Overview
CMID is a dataset specialised for Copy-Move forgeries. It contains automatically generated tampered ID documents. At the time of writing, a base of 304 documents were used to produce 893 tampered images. Those number might evolve over time but the structure will stay the same. There will be one tampering only per images, and no post-processing was applied. The following section will give a brief overview of the dataset.
Structure
The dataset is decomposed into three main folders. The ref, gt and tampered folders. The ref folder contains the pristine images used to produce the forgeries, the gt folder contains the ground truth binary mask and the tampered folder contains the tampered images.
Ref folder
Inside the ref folder, images will be named following this convention :
NAME_X
With NAME being an ID document identifier such as BEL_P_N for the national Belgian passport. And X a numerical index (starting from 0) representing a unique photo of one ID document. One ID document can be present multiple times in the dataset. For example, if there were 18 pictures of the national Belgian passport. Then, the 5th image of this document will be named :
BEL_P_N_4
Ground truth and tampered folders
Inside the tampered folder, images will be named following this convention :
Y_NAME_X
With NAME_X the name of the reference image used. And Y a numerical index (starting from 0) representing a unique tampering of image NAME_X.
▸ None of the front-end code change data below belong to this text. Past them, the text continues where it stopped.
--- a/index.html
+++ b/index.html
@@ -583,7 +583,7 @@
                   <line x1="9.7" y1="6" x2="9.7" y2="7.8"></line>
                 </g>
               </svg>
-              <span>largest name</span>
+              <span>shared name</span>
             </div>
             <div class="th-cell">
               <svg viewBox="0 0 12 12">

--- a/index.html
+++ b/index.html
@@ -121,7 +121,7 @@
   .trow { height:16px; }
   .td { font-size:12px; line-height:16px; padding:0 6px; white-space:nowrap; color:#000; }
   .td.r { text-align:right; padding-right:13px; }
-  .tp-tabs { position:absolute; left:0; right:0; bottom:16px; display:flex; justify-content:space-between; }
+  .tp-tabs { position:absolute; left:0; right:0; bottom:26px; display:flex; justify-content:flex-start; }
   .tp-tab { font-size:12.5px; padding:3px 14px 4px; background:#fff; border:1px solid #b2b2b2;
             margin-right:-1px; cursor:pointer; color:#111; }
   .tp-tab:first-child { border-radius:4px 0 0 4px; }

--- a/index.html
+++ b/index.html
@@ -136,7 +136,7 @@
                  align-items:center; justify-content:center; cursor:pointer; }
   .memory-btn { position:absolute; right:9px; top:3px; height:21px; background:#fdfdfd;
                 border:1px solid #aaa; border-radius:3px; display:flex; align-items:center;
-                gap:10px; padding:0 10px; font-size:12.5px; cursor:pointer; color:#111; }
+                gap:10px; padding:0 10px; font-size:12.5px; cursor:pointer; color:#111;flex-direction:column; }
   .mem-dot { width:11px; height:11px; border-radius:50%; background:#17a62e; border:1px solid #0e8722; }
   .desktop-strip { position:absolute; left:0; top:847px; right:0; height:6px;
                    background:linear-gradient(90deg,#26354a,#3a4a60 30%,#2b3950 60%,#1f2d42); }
Inside the gt folder, the binary mask will have the same name as the tampered images. So for the tampered image tampered/BEL_P_N_2_1.png, the corresponding binary mask will be found at gt/BEL_P_N_2_1.png.
Ground truth format
The ground truth masks will be provided as RGB images to allow source/target identification.
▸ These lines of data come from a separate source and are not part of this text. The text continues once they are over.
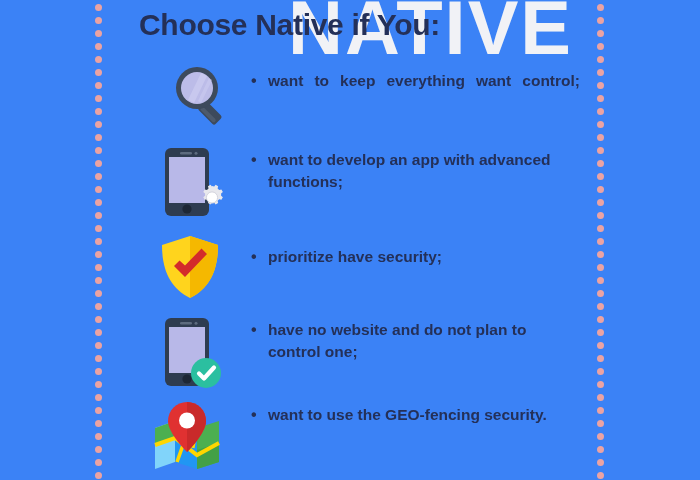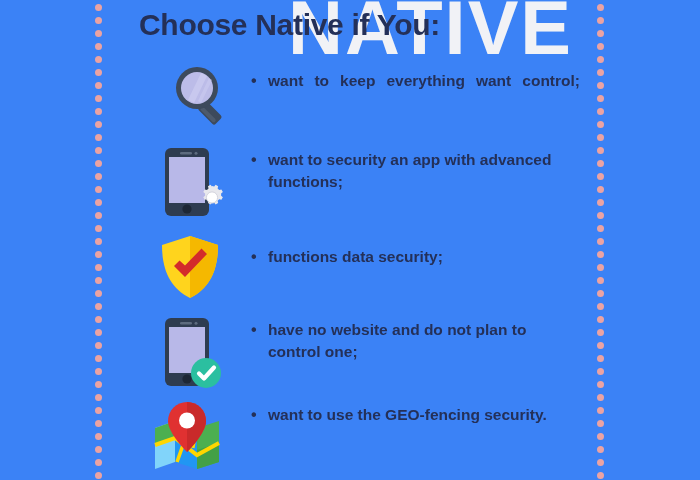--- a/index.html
+++ b/index.html
@@ -212,7 +212,7 @@
     </div>
     <div class="text-cell">
       <ul>
-          <li>want to security an app with advanced functions;</li>
+          <li>want to develop an app with advanced functions;</li>
         </ul>
     </div>
   </div>

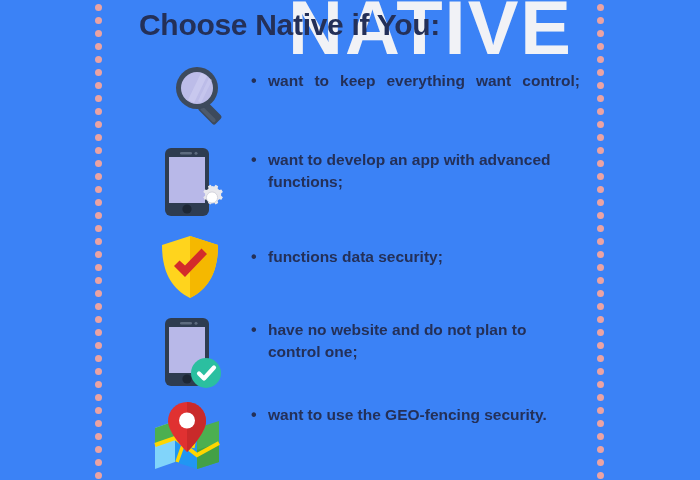--- a/index.html
+++ b/index.html
@@ -227,7 +227,7 @@
     </div>
     <div class="text-cell">
       <ul>
-          <li>functions data security;</li>
+          <li>prioritize have security;</li>
         </ul>
     </div>
   </div>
The localisation of the source element will be in the green channel and the localisation of the target will be in the red channel. The blue channel will always be empty (i.e. filled with zeros).

In the above example, we can see the tampered image on the left and the ground truth mask on the right. The mask indicates that the character at the location of the green patch has been copied and move to the red patch location.